Into a temple naked swords were brought—
into the Senate House. No other place
in all our city was considered fit
for perpetrating such a dreadful crime!
.... the man ... already has completed his
alloted time. The years are ended which
he owed to life on earth. You with his son,
who now as heir to his estate must bear
the burden of that government, will cause
him, as a deity, to reach the heavens,
and to be worshiped in the temples here.

.... With peace established over all the lands,
.... Looking forward to the days
of future time and of posterity ... he ascend[s]
to heavenly dwellings and his kindred stars.
Meanwhile transform the soul, which shall be reft
from this doomed body, to a starry light,
that always god-like Julius may look down ....

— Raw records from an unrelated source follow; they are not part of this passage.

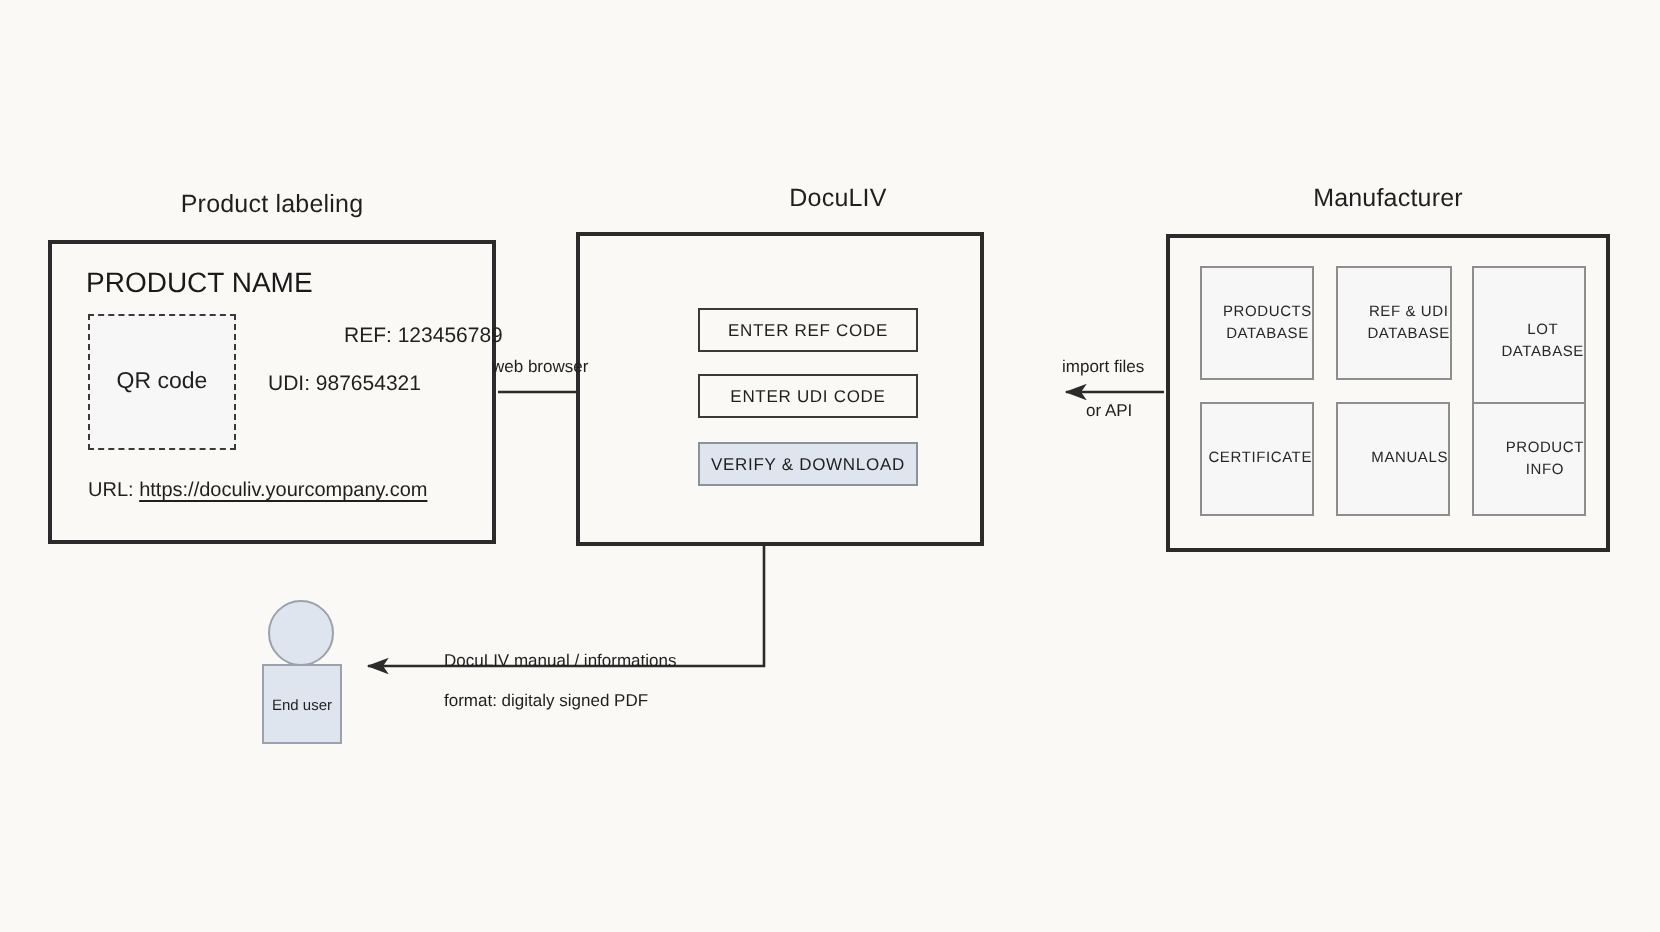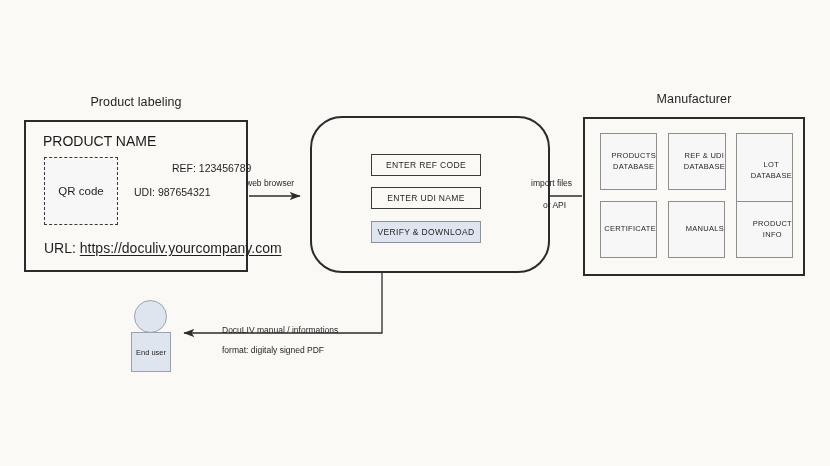--- a/index.html
+++ b/index.html
@@ -158,6 +158,7 @@
 
   <div class="abs section-title" style="left:24px; top:95px; width:224px;">Product labeling</div>
 
+  <div class="abs section-title" style="left:305px; top:92px; width:228px;">DocuLIV</div>
 
   <div class="abs section-title" style="left:583px; top:92px; width:222px;">Manufacturer</div>
 

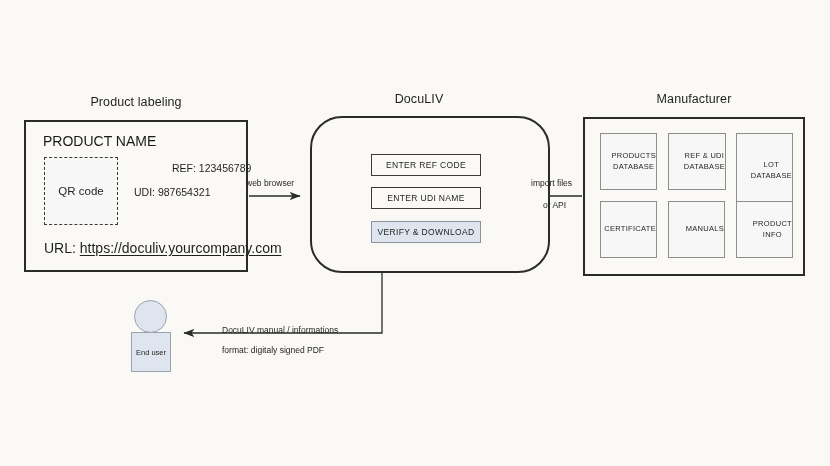--- a/index.html
+++ b/index.html
@@ -178,7 +178,7 @@
     </div>
   </div>
 
-  <div class="abs panel" style="left:310px; top:116px; width:240px; height:157px;border-radius:32px;">
+  <div class="abs panel" style="left:288px; top:116px; width:204px; height:157px;">
 
     <div class="abs field-btn" style="left:59px; top:36px; width:110px; height:22px;">ENTER REF CODE</div>
 

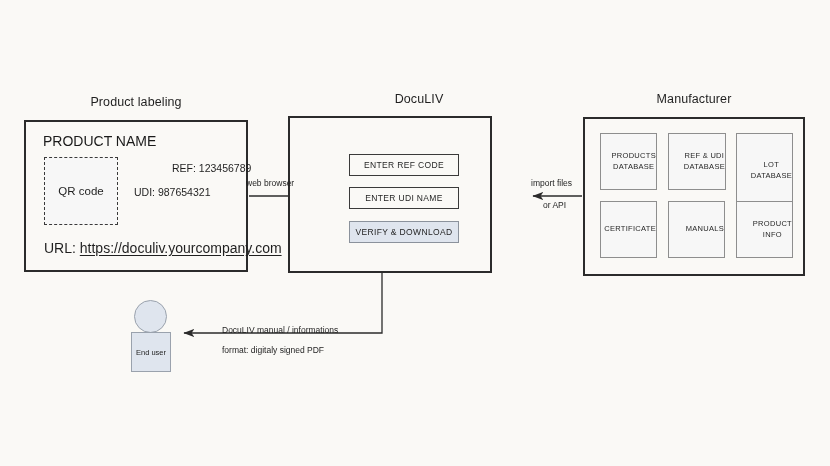--- a/index.html
+++ b/index.html
@@ -182,7 +182,7 @@
 
     <div class="abs field-btn" style="left:59px; top:36px; width:110px; height:22px;">ENTER REF CODE</div>
 
-    <div class="abs field-btn" style="left:59px; top:69px; width:110px; height:22px;">ENTER UDI NAME</div>
+    <div class="abs field-btn" style="left:59px; top:69px; width:110px; height:22px;">ENTER UDI CODE</div>
 
     <div class="abs field-btn primary" style="left:59px; top:103px; width:110px; height:22px;">VERIFY &amp; DOWNLOAD</div>
   </div>

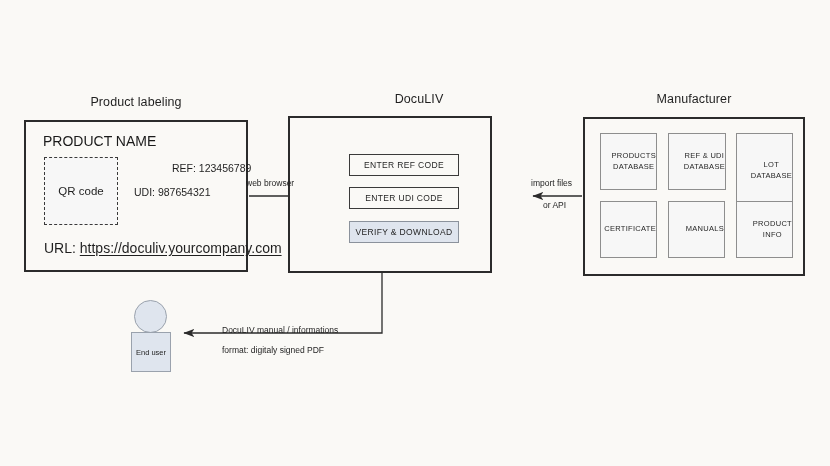--- a/index.html
+++ b/index.html
@@ -62,7 +62,7 @@
     white-space: nowrap;
   }
   .url-line {
-    font-size: 14px;
+    font-size: 10px;
     color: #1f1f1f;
     white-space: nowrap;
   }

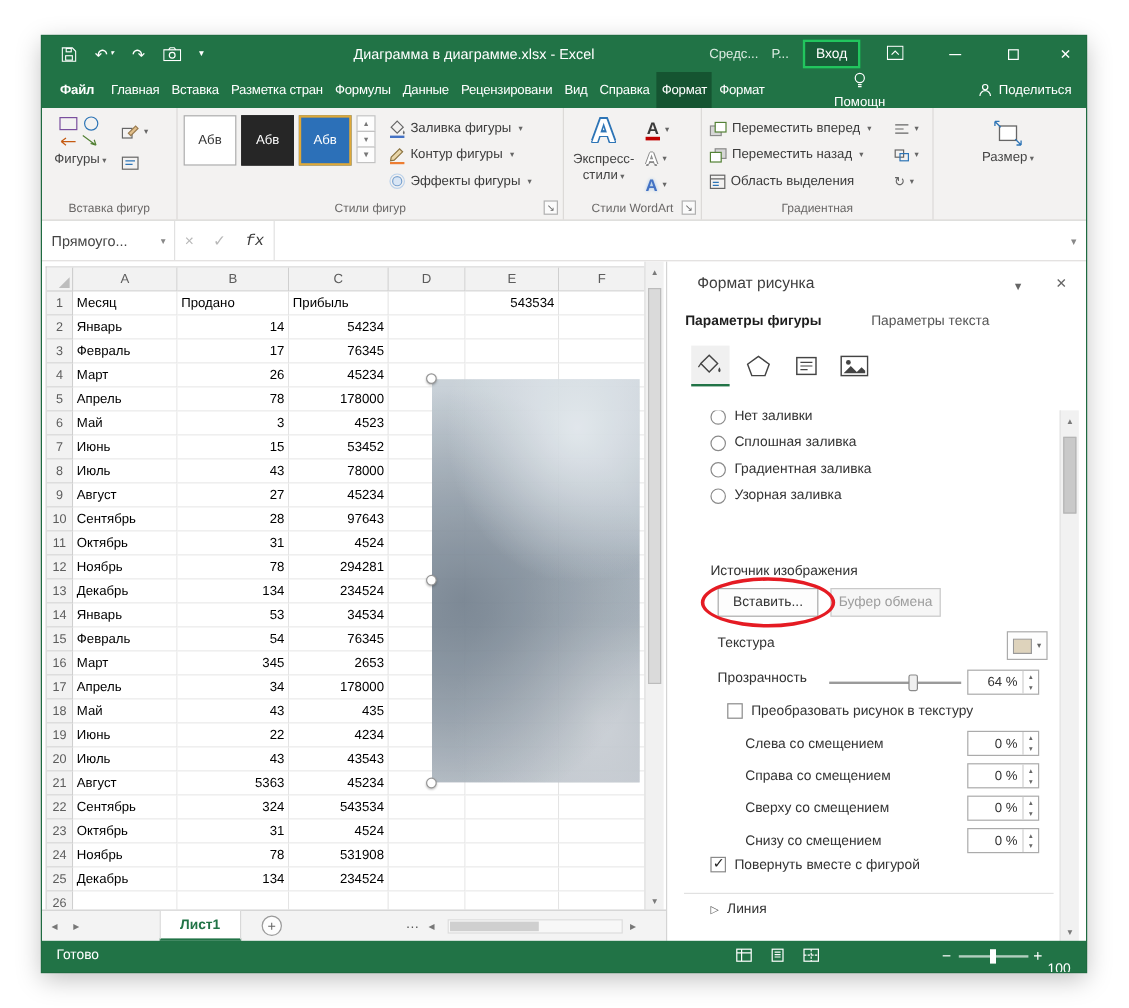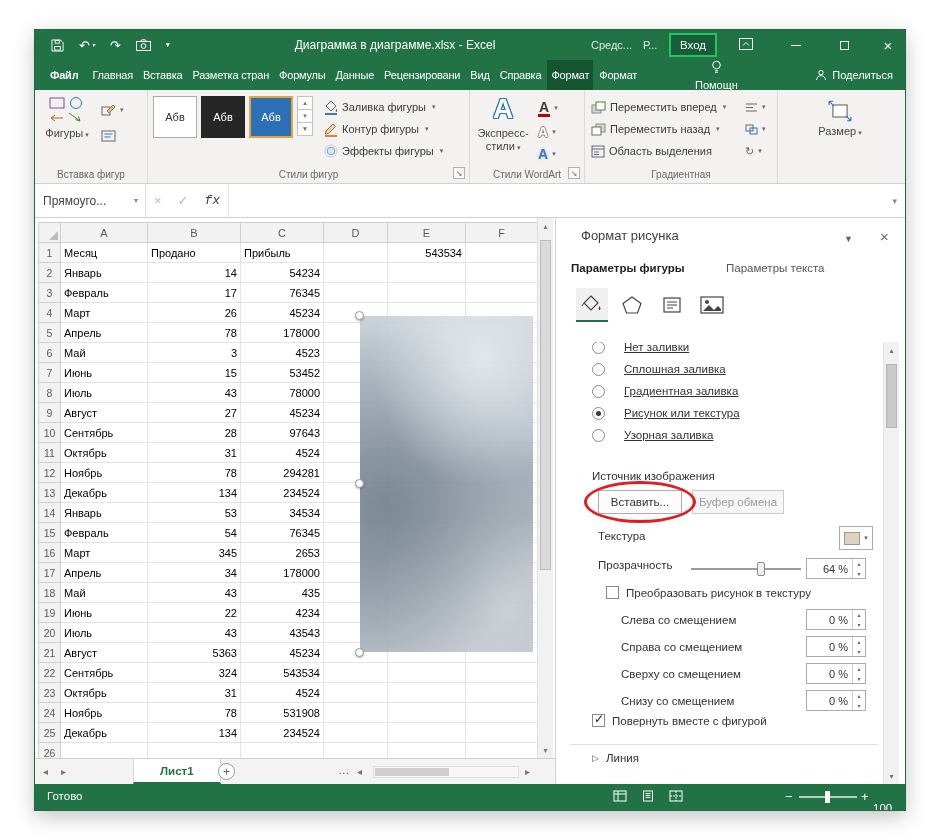--- a/index.html
+++ b/index.html
@@ -118,7 +118,7 @@
 .picon.sel{background:#f0f0f0;border-bottom:2px solid #217346;}
 .pane-content{position:absolute;left:0;top:124px;width:350px;height:442px;overflow:hidden;}
 .fill-options{position:absolute;left:36px;top:-6px;right:30px;}
-.pradio{height:22px;display:flex;align-items:center;gap:19px;cursor:pointer;text-decoration:underline;}
+.pradio{height:22px;display:flex;align-items:center;gap:7px;cursor:pointer;}
 .radio{width:13px;height:13px;border:1px solid #8a8a8a;border-radius:50%;background:#fff;position:relative;flex:none;}
 .radio.sel:after{content:"";position:absolute;left:3px;top:3px;width:5px;height:5px;border-radius:50%;background:#3a3a3a;}
 .plabel{font-size:11.5px;color:#333;white-space:nowrap;}

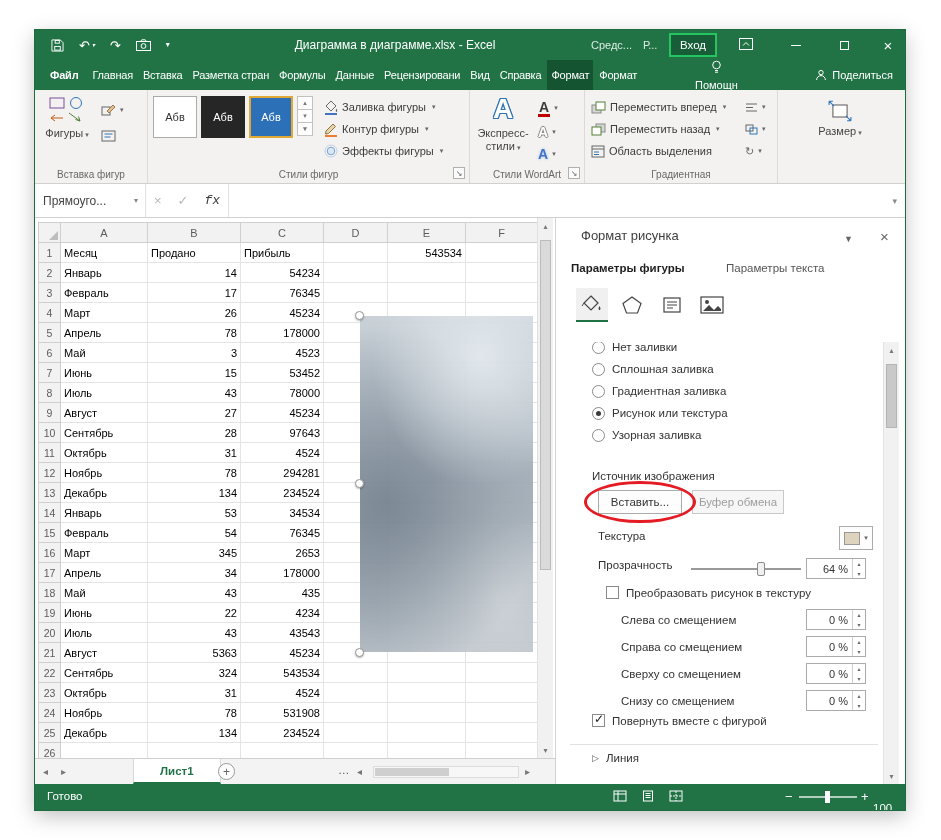--- a/index.html
+++ b/index.html
@@ -666,10 +666,6 @@
               <div class="pradio">
                 <span class="radio"></span>
                 <span class="plabel">Градиентная заливка</span>
-              </div>
-              <div class="pradio">
-                <span class="radio sel"></span>
-                <span class="plabel">Рисунок или текстура</span>
               </div>
               <div class="pradio">
                 <span class="radio"></span>

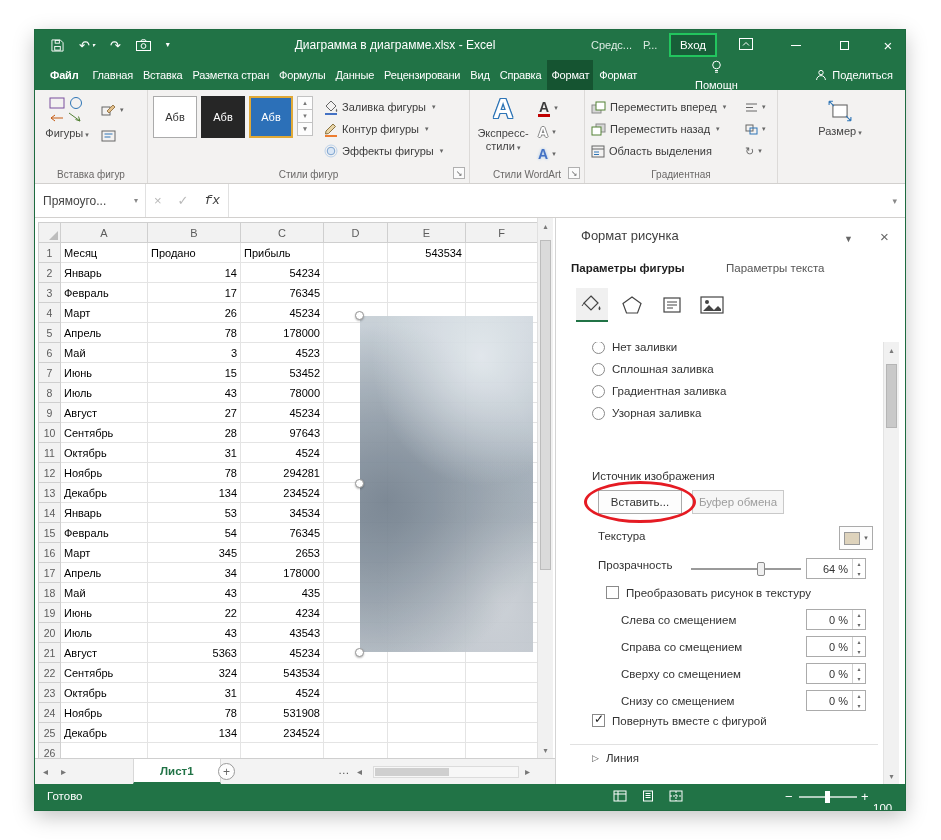--- a/index.html
+++ b/index.html
@@ -91,7 +91,7 @@
 
 .tabbar{position:absolute;left:0;top:540px;width:520px;height:26px;background:#f3f3f3;border-top:1px solid #cfcfcf;font-size:11.5px;color:#444;}
 .nav{position:absolute;top:7px;color:#777;font-size:10px;cursor:pointer;}
-.sheettab{position:absolute;left:98px;top:0;height:100%;background:#fff;border-left:1px solid #d8d8d8;border-right:1px solid #d8d8d8;border-bottom:2px solid #217346;display:flex;align-items:center;padding:0 26px;color:#217346;font-weight:bold;cursor:pointer;}
+.sheettab{position:absolute;left:98px;top:0;height:100%;background:#fff;border-left:1px solid #d8d8d8;border-right:1px solid #d8d8d8;border-bottom:2px solid #217346;display:flex;align-items:center;padding:0 16px;color:#217346;font-weight:bold;cursor:pointer;}
 .addsheet{position:absolute;left:183px;top:4px;width:17px;height:17px;border:1px solid #9a9a9a;border-radius:50%;background:#fdfdfd;color:#666;font-size:12px;display:flex;align-items:center;justify-content:center;cursor:pointer;}
 .dots{position:absolute;left:303px;top:5px;color:#555;cursor:pointer;}
 .hs-track{position:absolute;left:338px;top:7px;width:146px;height:12px;background:#f7f7f7;border:1px solid #dcdcdc;cursor:pointer;}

kindly Venus, although seen by none,
stood in the middle of the Senate-house,
and caught from the dying limbs and trunk
of her own Caesar his departing soul.
She did not give it time so that it could
dissolve in air, but bore it quickly up,
toward all the stars of heaven; and on the way,
she saw it gleam and blaze and set it free.
Above the moon it mounted into heaven,
leaving behind a long and fiery trail,
and as a star it glittered in the sky.

.... [and likewise] when great Augustus shall foresake the earth
which he now governs, and mount up to heaven,
from that far height to hear his people's prayers!"

source: 
http://www.perseus.tufts.edu
from: Ovid. Metamorphoses. Translated by Brookes More. Boston:  Cornhill Publishing Co., 1922.

Roman religion was a great deal more complicated than it sounds:  it had heavenly omens and earthly signs, weeping statues, prophecies about contemporary nations, theories on what the soul was and what happened to it after death, complex ideas of the structure of the universe, the idea that men could become gods (although this was largely reserved for the Emperors thanks to their kinship with the deified Julius Caesar), and grave considerations of whether Fate could be changed, even by the most powerful of gods (this passage argues that not even Jupiter could do so:  later Mystery Religions are quick to claim *their* deity was able to do so.)

I don't wish to say too much, I just wish to offer this as food for thought.  It's less an example of how my field has changed in the last 40 years and more of a regression to the last turn of the century, when most scholars were Classically educated, knew the Classics in their original languages as schoolboys (and thus could read the New Testament in Greek, handily), and perhaps would not have blinked at the similarities I'm writing about, today.

(Most scholars now do not have such a
background, the context of Second Temple Judaism has (naturally and rightly) become much more central to the study of Christian Origins.  I went to school long enough ago to learn Latin, and any awe I might feel here for Julius Caesar was quite  snuffed by suffering through his military campaign in Gaul.)

-Kushana
P.S.  If you'd like a more contemporary translation of Ovid's Metamorphoses, I'm fond of Rolfe Humphries' — a poet, himself.